# The Cheap Cost of Entertainment

I received an e-mail this week from a loyal reader who was questioning some of the numbers from my recent column.  The column was discussing the definition of payback and had the amount of the buy-in is irrelevant to the discussion of the payback.  The example I cited was discussing someone who sat down to play 100 hands of \$5 blackjack.  With a payback of 99.5%, a Player can expect to lose \$2.80.  The point of the column was to discuss how this \$2.80 will not change no matter how much the Player buys in for.  If he buys in for \$20 or \$100 he will still lose the same \$2.80.  All that changes is the percent of the Player's bankroll that he will lose.  The \$2.80 is a fixed amount.

My reader questioned this calculation.  Not so much for its pure math, but because I 'ignored' the situation where the Player might lose his first 4 hands be 'bankrupt.'  My reader is quite correct.  The situation I described ignored the numerous circumstances in which the Player will actually lose his entire buy-in before reaching 100 hands.  With a buy-in of only \$20, this is fairly likely to occur.  Roughly 1 in 16 times, he will lose the first 4 hands and be done right then and there.  This doesn't even include the times he may double or split in the first couple of hands and go broke before even 4 hands.

That said, this was not really the purpose behind my calculation.  Since the point was to show how the expected loss rate does not change based on the buy-in, I could have just as easily used a \$100 and \$500 buy-in in my examples.  With a \$100 buy-in, it is far less likely that the Player will go broke before 100 hands.  However, my reader does bring up a very, very important point about the importance of being properly bankrolled for any game.  The amount will vary greatly from game to game, mostly dependent on the volatility of the game.  Blackjack is a relatively low volatility game so \$100 would be good enough most of the time.

The second part that the reader questioned was my math regarding the anticipated loss while playing 1000 hands of full-pay jacks or better video poker at max-coin quarters.  I said that it would be \$6.25.  My reader wished that his expected loss was only \$6.25 and that this would make it 'cheap entertainment'.  Well, I stand by this number.  On a max-coin machine, the Player will wager \$1.25 per hand.  Over 1000 hands, he will wager \$1250.  A full-pay jacks or better machine pays about 99.5%.  Losing just 0.5% of his total wager brings us back to \$6.25.

Of course, this is the long term average.  Unlike blackjack, video poker has a much higher volatility.  Blackjack is a lot like a coin toss.  You win about half the hands.  You lose about half the hands.  Except for actual blackjacks, splits and double downs, all  payouts are even money to the original wager.  There tends not to be huge swings in how you will do.  After 1000 hands, you'd probably be very close to the theoretical 99.5% for blackjack.
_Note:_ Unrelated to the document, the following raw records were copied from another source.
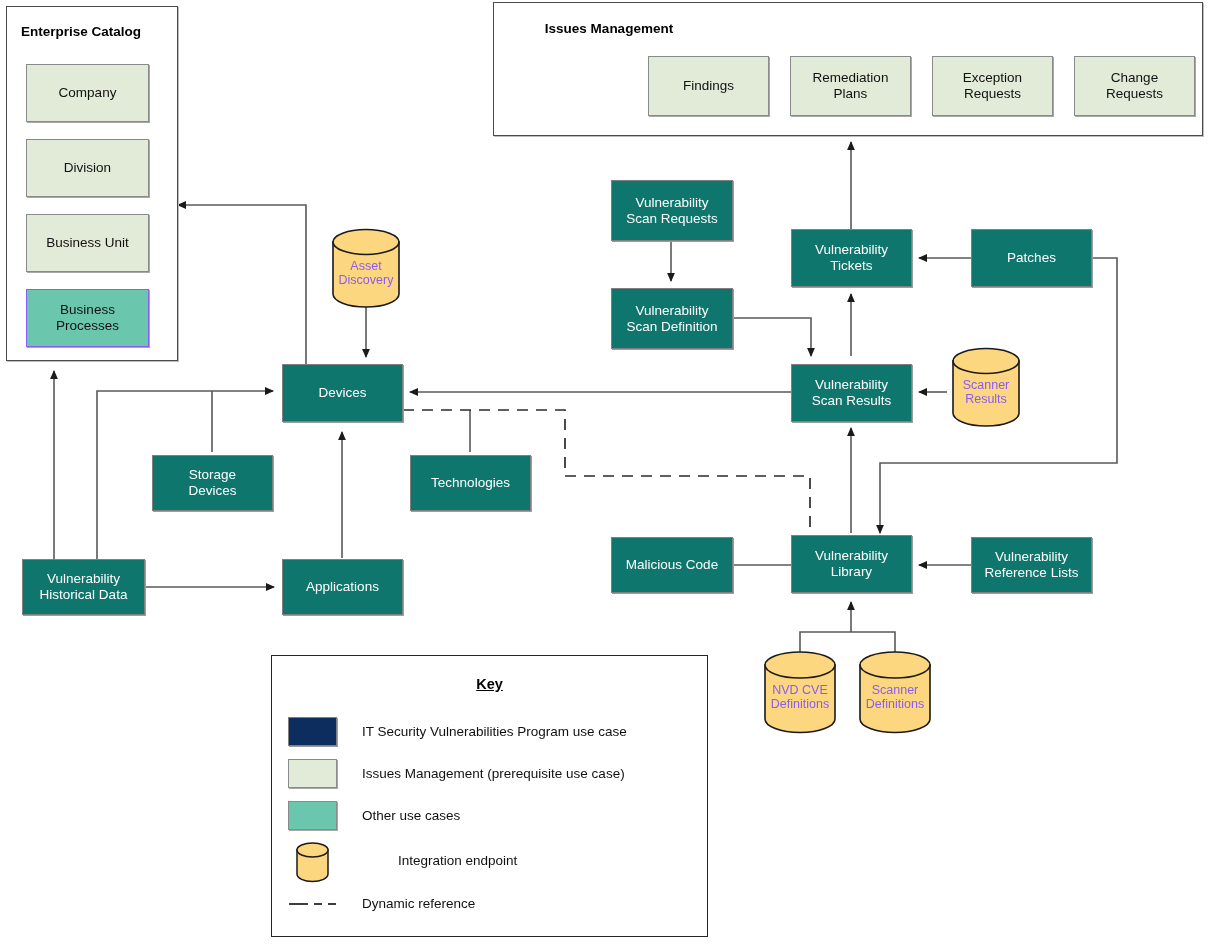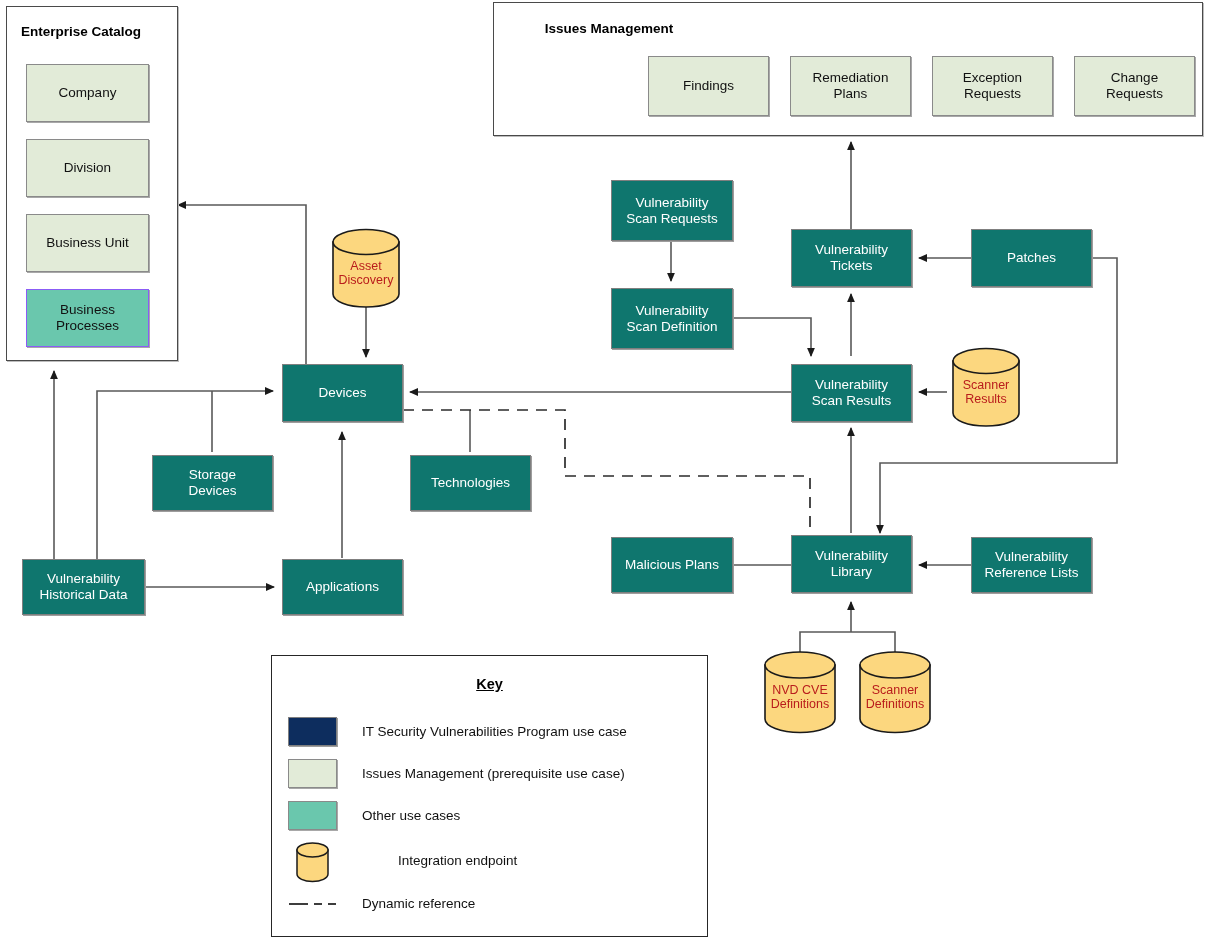--- a/index.html
+++ b/index.html
@@ -78,7 +78,7 @@
     width: 100%;
     text-align: center;
     font-size: 12.5px;
-    color: #b91c1c;
+    color: #8b5cf6;
     line-height: 1.15;
     white-space: pre-line;
     pointer-events: none;

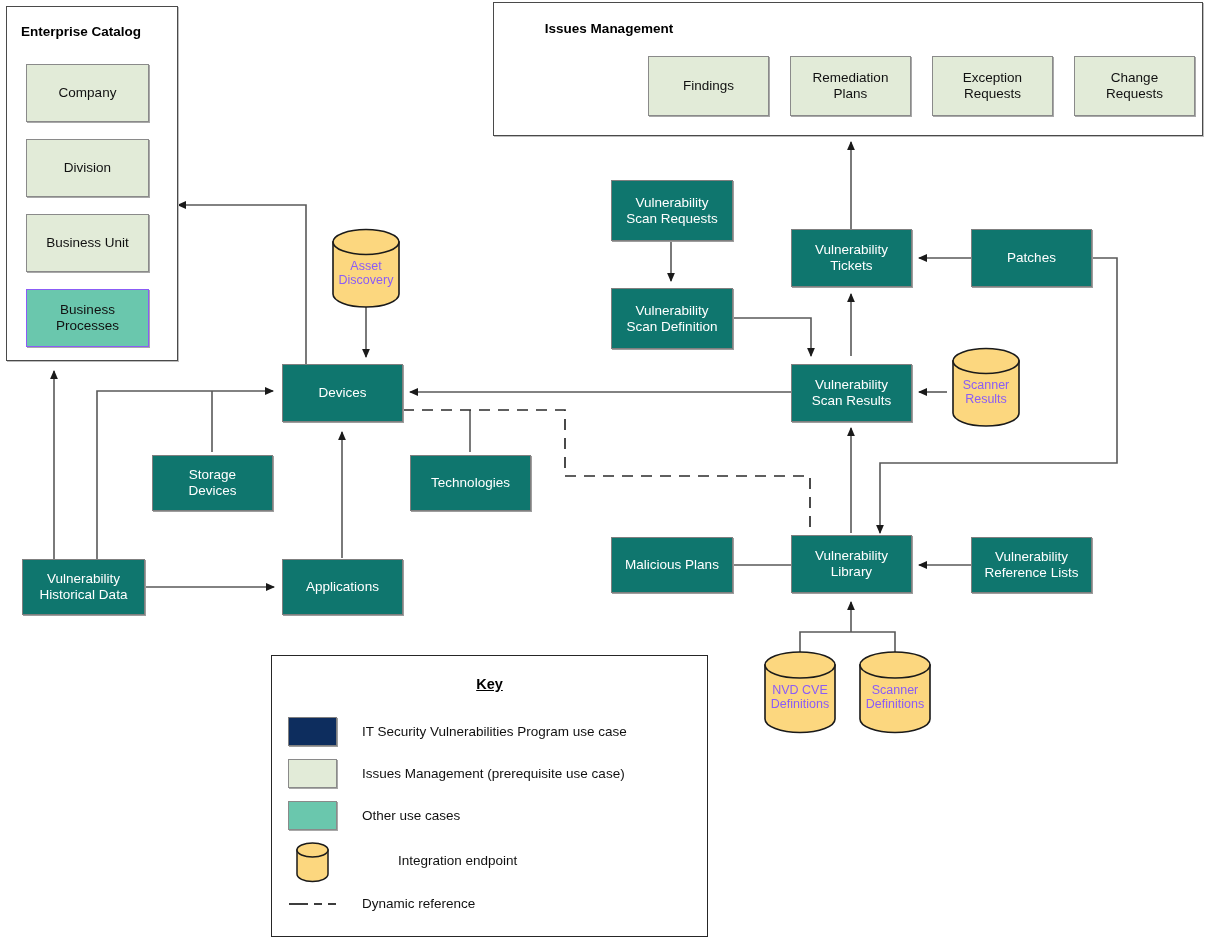--- a/index.html
+++ b/index.html
@@ -238,7 +238,7 @@
   <div class="node navy" style="left:22px; top:559px; width:123px; height:56px;">Vulnerability
 Historical Data</div>
 
-  <div class="node navy" style="left:611px; top:537px; width:122px; height:56px;">Malicious Plans</div>
+  <div class="node navy" style="left:611px; top:537px; width:122px; height:56px;">Malicious Code</div>
 
   <div class="node navy" style="left:791px; top:535px; width:121px; height:58px;">Vulnerability
 Library</div>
Video poker is quite different.  You 'win' about 45% of your hands, but an overwhelming majority of these are really pushes (High Pair).  The rest of the payouts range from even money all the way up to 800 for 1 for a Royal Flush.  That Royal accounts for about 2% of the total payback.  This means that until you hit the Royal, you're only playing a 97.5% game which means the loss rate over 1000 hands would be closer to \$20.  Eventually, you will hit that Royal and for that 1000 hands, you will have a significant win.  When you add up the TOTAL amount you wager and multiply it by 0.5% (the loss rate), the total amount you've lost should be very close to this number.  At the same time, if you hit more Royals than 'average', you'll probably be up significantly.  If you hit less than average, your loss rate is likely to be quite a bit more.

When we tie together the two thoughts that my reader brought to me, we realize the importance of being properly bankrolled when playing video poker.  Given the volatility of the game, it becomes even more important to make sure you are in the game until you get to one of the big hands.  In jacks or better, this mostly means the Royal.  In double double bonus video poker, you have the luxury of a few of the Quad payouts AND the Royal.
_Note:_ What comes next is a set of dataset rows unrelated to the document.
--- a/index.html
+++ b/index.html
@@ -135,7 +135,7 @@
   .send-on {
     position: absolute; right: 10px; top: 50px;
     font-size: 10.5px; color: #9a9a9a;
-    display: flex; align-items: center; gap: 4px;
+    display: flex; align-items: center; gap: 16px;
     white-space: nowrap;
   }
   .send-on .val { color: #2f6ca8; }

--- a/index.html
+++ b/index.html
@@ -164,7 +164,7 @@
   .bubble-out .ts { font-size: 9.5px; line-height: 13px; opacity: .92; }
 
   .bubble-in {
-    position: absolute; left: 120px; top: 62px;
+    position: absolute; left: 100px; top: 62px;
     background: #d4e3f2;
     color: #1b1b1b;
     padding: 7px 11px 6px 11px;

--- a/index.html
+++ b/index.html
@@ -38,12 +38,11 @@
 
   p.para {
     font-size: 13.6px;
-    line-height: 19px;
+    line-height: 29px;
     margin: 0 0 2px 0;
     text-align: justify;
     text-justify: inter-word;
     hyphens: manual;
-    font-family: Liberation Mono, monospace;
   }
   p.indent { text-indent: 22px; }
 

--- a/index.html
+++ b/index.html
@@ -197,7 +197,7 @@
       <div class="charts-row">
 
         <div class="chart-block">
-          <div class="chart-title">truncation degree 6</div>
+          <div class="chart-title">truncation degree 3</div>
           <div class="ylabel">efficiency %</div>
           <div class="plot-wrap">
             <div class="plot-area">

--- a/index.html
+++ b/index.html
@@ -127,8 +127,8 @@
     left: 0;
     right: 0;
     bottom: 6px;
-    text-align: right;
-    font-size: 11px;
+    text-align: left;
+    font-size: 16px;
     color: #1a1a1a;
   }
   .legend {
I had an opportunity to experience this first hand twice this past week.  I ventured out on 2 separate occasions to play video poker.  In one case, I was down about \$40-\$50 when I hit two solid hands and came all the way back and left even.  In the other case, I hung around even most of the night.  I was down about \$5 when I hit I was dealt 3 Aces on a five-play double double machines.  Short of being dealt quads, this is about all you can hope for.  Now all you have to do is hit the Quads.  On the fifth hand, I was dealt an Ace and a 3.  Not only did I hit the 4 Aces, I hit the bonus 4 Aces.  About 5 hands later, I left up with a nice victory.  In the case of my first night, if I had brought only \$40 with me, my bankroll would've been gone and I never would've made it to the big hands.  Also, if I weren't using proper strategy, my losses up to that point would have been that much larger, and even a \$60 or \$80 bankroll might not have lasted as long as it needed to.

Proper strategy and proper bankrolling are keys to achieving the theoretical paybacks of a casino game.  In turn, this is what can lead you have 'only' that much of an expected loss rate and get a cheap night of entertainment.